This new study looks at how non-human animals have been viewed in the Buddhist and Christian religious traditions. The concept of speciesism, coined in 1970 as an analogy to racism and discussed almost exclusively within philosophical circles, is used to explore very basic questions about which animals, human or otherwise, were significant to early Buddhists and Christians. Drawing on scriptures and interpretive traditions in Christianity and Buddhism, Waldau argues that decisions about human ethical responsibilities in both religions are deeply rooted in ancient understandings of the place of humans in the world and our relationships with other animals in an integrated cosmos. His study offers scholars and others interested in the bases for ethical decisions new insights into Christian and Buddhist reasoning about animals as well as what each might have to offer to the current discussions about animal rights and environmental ethics.
Paul Waldau is an educator-scholar-activist working at the intersection of animal studies, ethics, religion, law and cultural studies. He has been named Associate Professor at Canisius College in Buffalo, New York, and the principal faculty member for a new two-year on-line Master of Science program in Anthrozoology that begins in September 2011. The website for this new program is http://www.canisius.edu/anthrozoology/
A former trial lawyer and partner in a major California law firm, Paul left the practice of law to obtain a Doctor of Philosophy degree at University of Oxford. He then was a post-doctoral Senior Fellow at Harvard's Center for the Study of World Religion. Paul has since served four times as the Barker Lecturer in Animal Law at Harvard Law School, and will again do so in Spring 2012. He has also directed reading groups in animal law at Yale Law School. From 2004 through 2008 Paul was the Director of the Center for Animals and Public Policy at Tufts University School of Veterinary medicine. He is also the President of the Religion and Animals Institute, and teaches the course "Religion and Animals" at Harvard during the Summer Term.
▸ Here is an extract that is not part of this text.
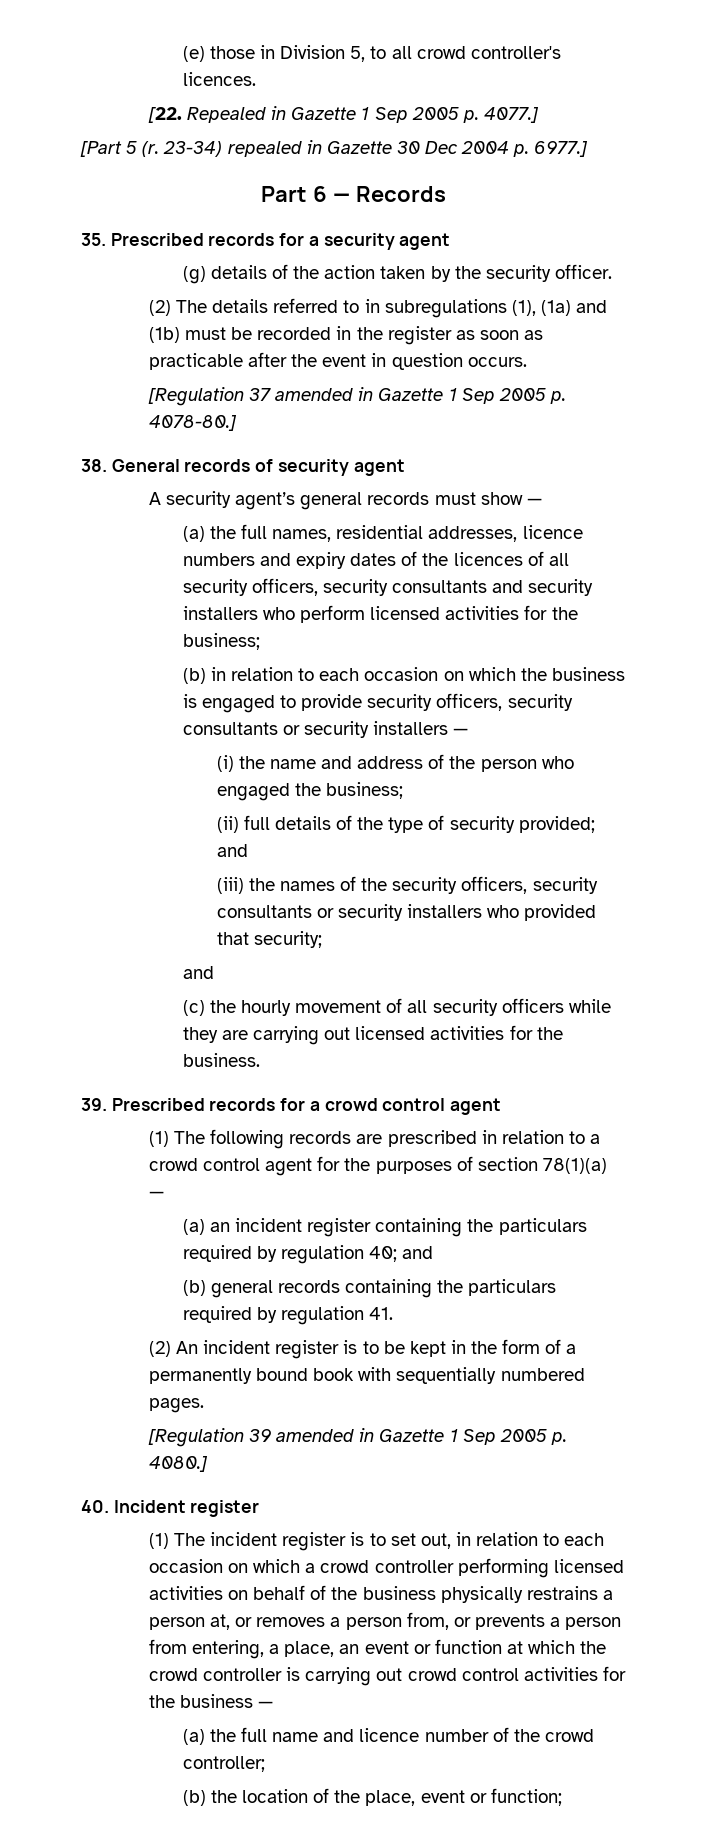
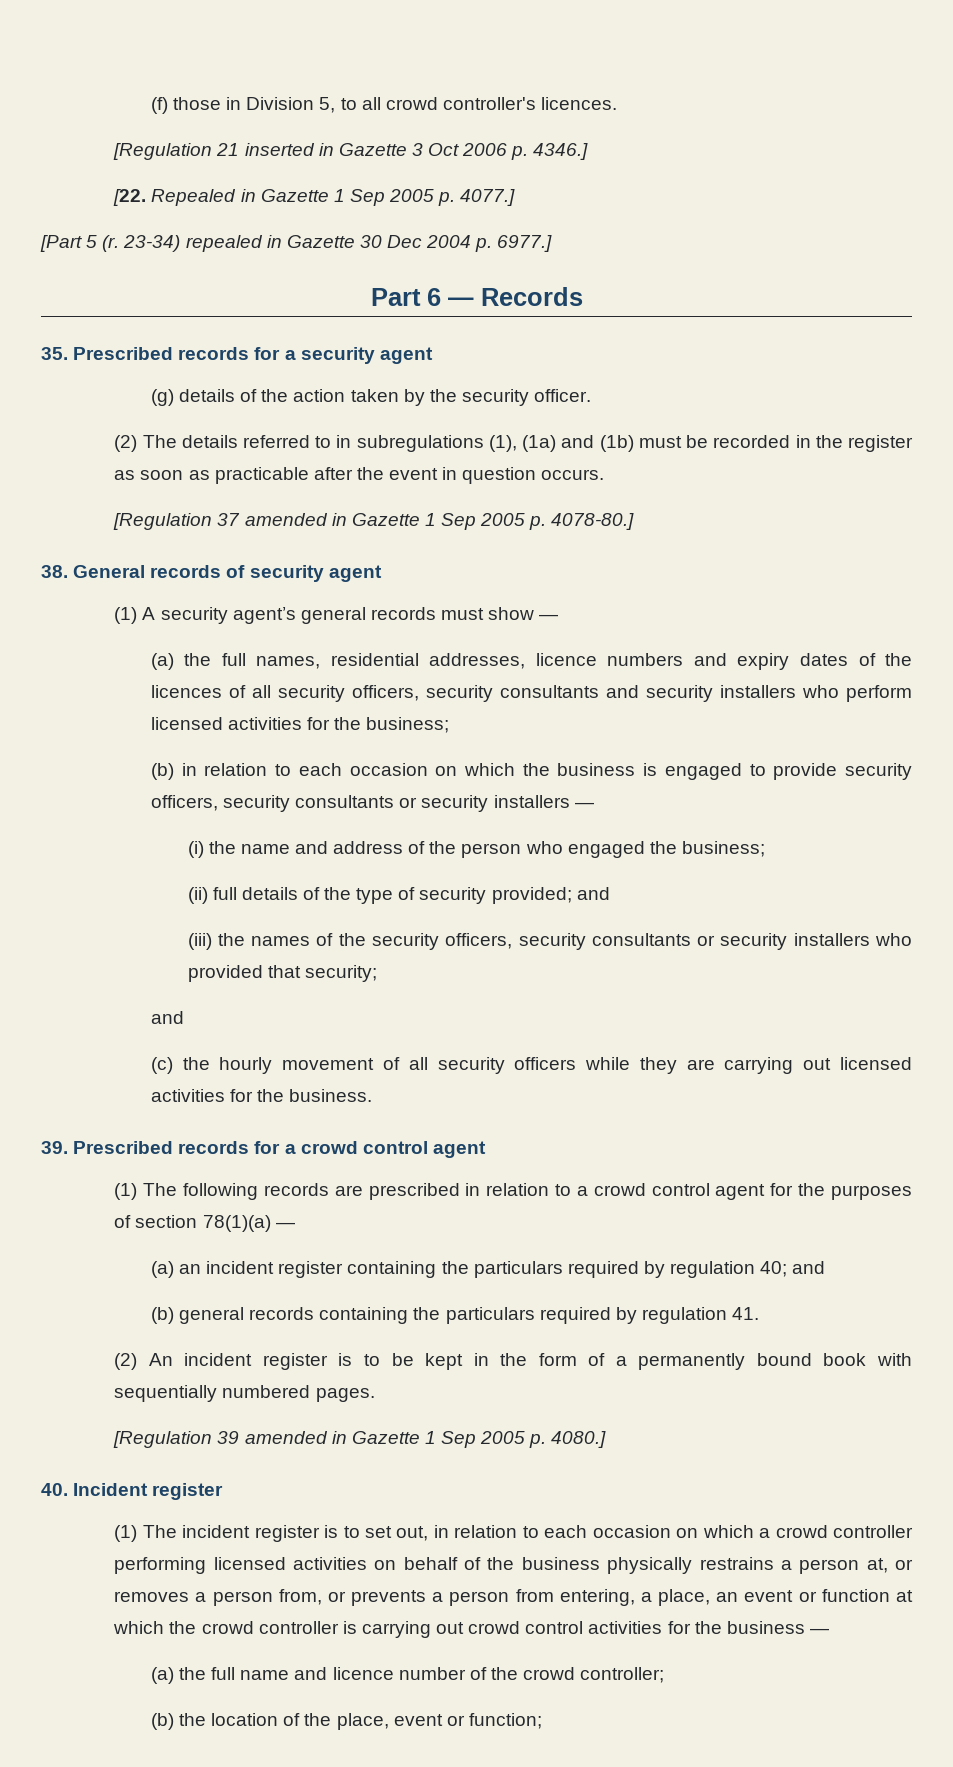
- (e) those in Division 5, to all crowd controller's licences.
+ (f) those in Division 5, to all crowd controller's licences.
+ [Regulation 21 inserted in Gazette 3 Oct 2006 p. 4346.]
- A security agent’s general records must show —
+ (1) A security agent’s general records must show —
Paul has completed five books. "The Specter of Speciesism: Buddhist and Christian Views of Animals" was published in 2001 by Oxford University Press. In 2006 Columbia University Press published "A Communion of Subjects: Animals in Religion, Science, and Ethics", a major edited collection done in conjunction with Professor Kimberley Patton of Harvard Divinity School. In 2008 Paul co-edited "An Elephant in the Room: The Science and Well-being of Elephants in Captivity", which was published by Tufts University's Center for Animals and Public Policy. In December of 2010. Oxford University Press published "Animal Rights" in their "What Everyone Needs to Know" series--this is a discussion of the different meanings of the term "animal rights" and the deep roots of animal protection in the religious and cultural traditions around the world today. In 2011, the interdisciplinary discussion "The Animal Invitation: Religion, Law, Science and Ethics in a More-than-Human World" will be published (Columbia University Press currently has the manuscript). Paul is now working on his sixth book, an interdisciplinary survey of many academic disciplines to be published by Oxford University Press in 2011 under the title "Animal Studies-An Introduction."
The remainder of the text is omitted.